Fiction Friday: [A Change of Scenery]
[This week's Fiction Friday is my submission for Scene Stealers #21. Scene Stealers is a fun writing prompt from Write to Done where they provide the first two--or in this case three--sentences and limit your word count to 350. Unfortunately this time I blew past the word limit. Enjoy!]
She looked up from her writing. Was that a creak? But she’d oiled the hinges just yesterday.
Sallie’s fingers froze over the keyboard. She held her breath and listened intently in hopes of dissipating the fear. As the sound of her heart pounded in her ears, she really started to regret leaving the city.
Go to the country, her agent suggested, get a change of scenery.
A sense of dread, lurking just below the surface, had struck her from the moment she arrived. She’d attributed it to her overblown imagination and gone for a walk, hoping to combat her anxiety. Strolling along the quiet dirt road, she was drawn in by the hypnotic flow of the rolling hills and the graceful beauty of the grazing horses. In her trance-like state, she felt a sense of calm wash over her.

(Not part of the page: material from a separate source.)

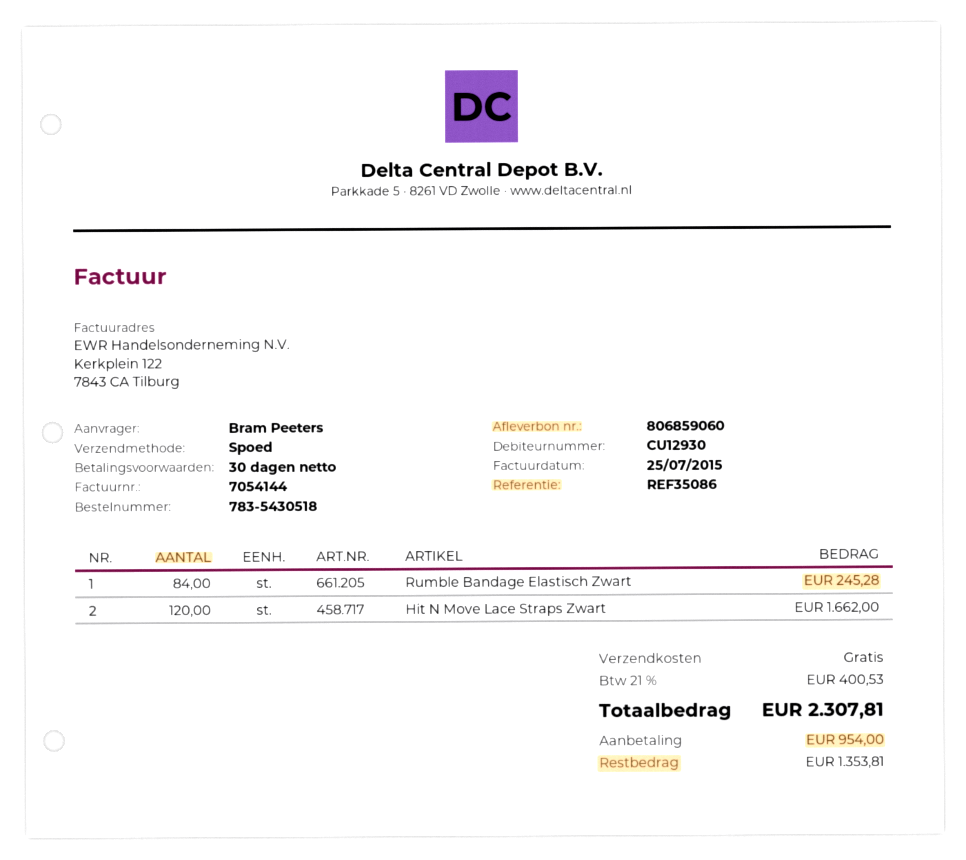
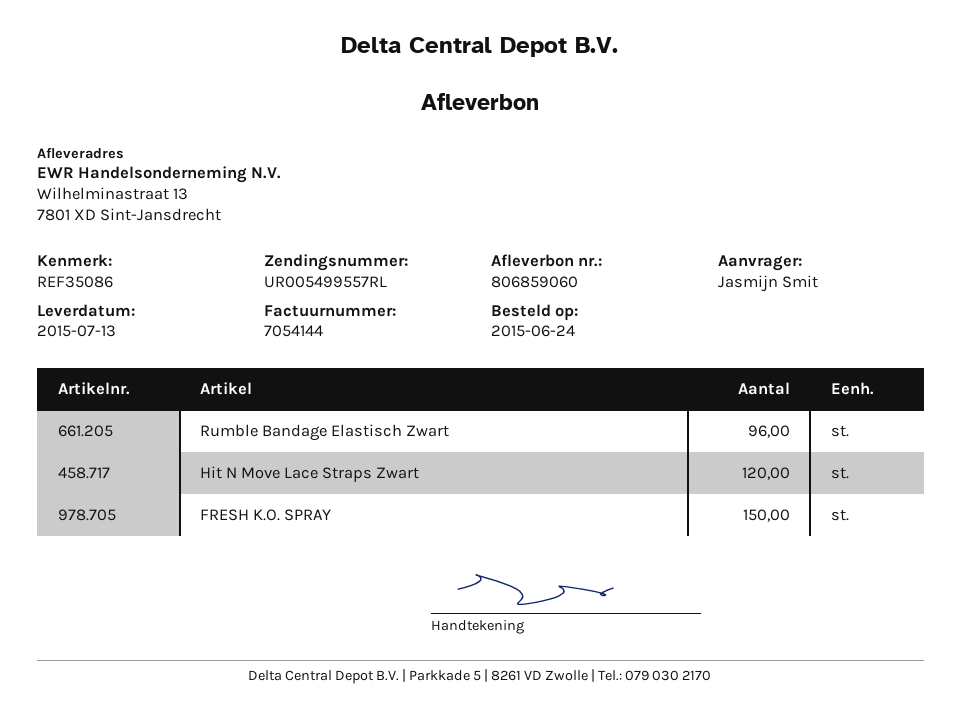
ordered by: Bram Peeters -> Jasmijn Smit
Rumble Bandage Elastisch Zwart: 84 -> 96
FRESH K.O. SPRAY: none -> 150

Then she came upon the sign. Spotted with rust and partly covered by vines, it should have been easy to miss, but she’d seen it, clear as day.
Friendship Cemetery 1773
Suddenly, she was standing on an overgrown path with no recollection of how she’d gotten there. At her feet, weeds snaked their way through cracked pieces of stone. In front of her, a short, stone stacked wall surrounded long forgotten tombstones. Her mind told her to run, but her body had other ideas.

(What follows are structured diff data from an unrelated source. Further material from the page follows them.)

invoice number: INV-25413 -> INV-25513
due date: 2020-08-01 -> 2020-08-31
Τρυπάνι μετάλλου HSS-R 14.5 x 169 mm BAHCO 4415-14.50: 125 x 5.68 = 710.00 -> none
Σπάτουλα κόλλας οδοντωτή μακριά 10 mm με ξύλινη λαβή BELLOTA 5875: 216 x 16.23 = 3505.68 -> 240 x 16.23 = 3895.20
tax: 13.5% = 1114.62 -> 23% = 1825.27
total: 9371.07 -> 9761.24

The pebbles crunched beneath her feet—screaming through the quiet—as she breached the entrance to the cemetery. Her panic growing with each step. Her desperation to turn around growing even faster.
She finally stopped in front of an arched tombstone that had broken in two. It was weathered, but she could just make out the inscription across the bottom piece: April 1778 – Dec 1862. Her breathing grew shallow as she looked down and found her toes touching the top half that lay face down, on the ground. Reaching out to pick it up, her mind screamed in protest. She read the inscription and her blood ran cold. Her hands shook as the stone slipped through her fingers, breaking in two as it hit the ground.
Knock! Knock! Knock!
The banging brought her back and she jumped at the sound.
Knock! Knock! Knock!
It was coming from beneath her feet. It was coming from the grave.

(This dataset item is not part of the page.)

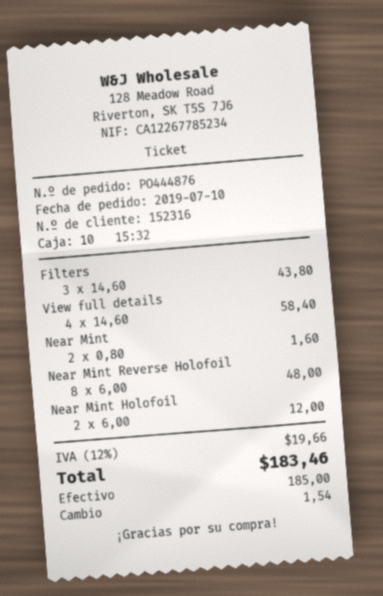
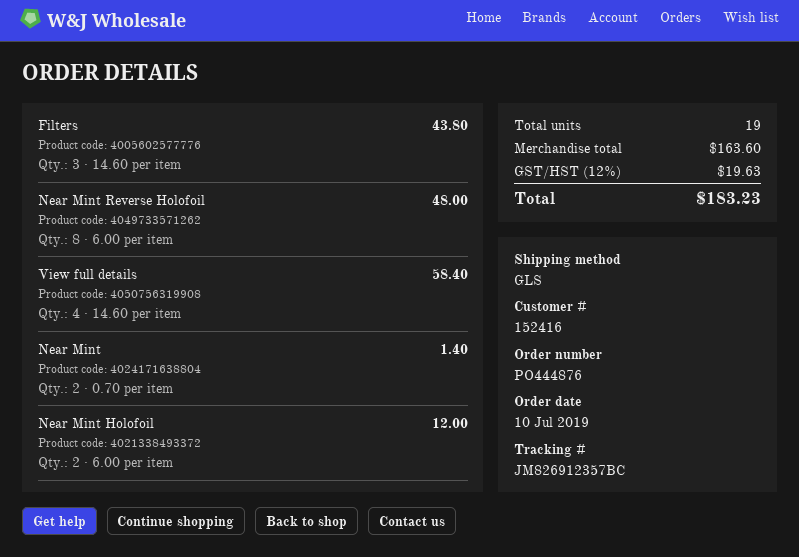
customer number: 152316 -> 152416
Near Mint: 2 x 0.80 = 1.60 -> 2 x 0.70 = 1.40
tax: 12% = 19.66 -> 12% = 19.63
total: 183.46 -> 183.23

She scrambled out of the cemetery, jumping over the wall. Too afraid to look back at the broken tombstone that lay on a bed of dead leaves. The tombstone that bore the name Sallie Fleming.
Her name.
Now, sitting at her laptop in the quaint little farmhouse, Sallie clasped her hands over her mouth to hold in a blood curdling scream. She could taste the saltiness of the tears that seeped their way to her palms. Closing her eyes, the sound that had followed the creaking felt even closer.
Knock! Knock! Knock!
As she opened her eyes, a scream ripped from her throat right before her heart stopped.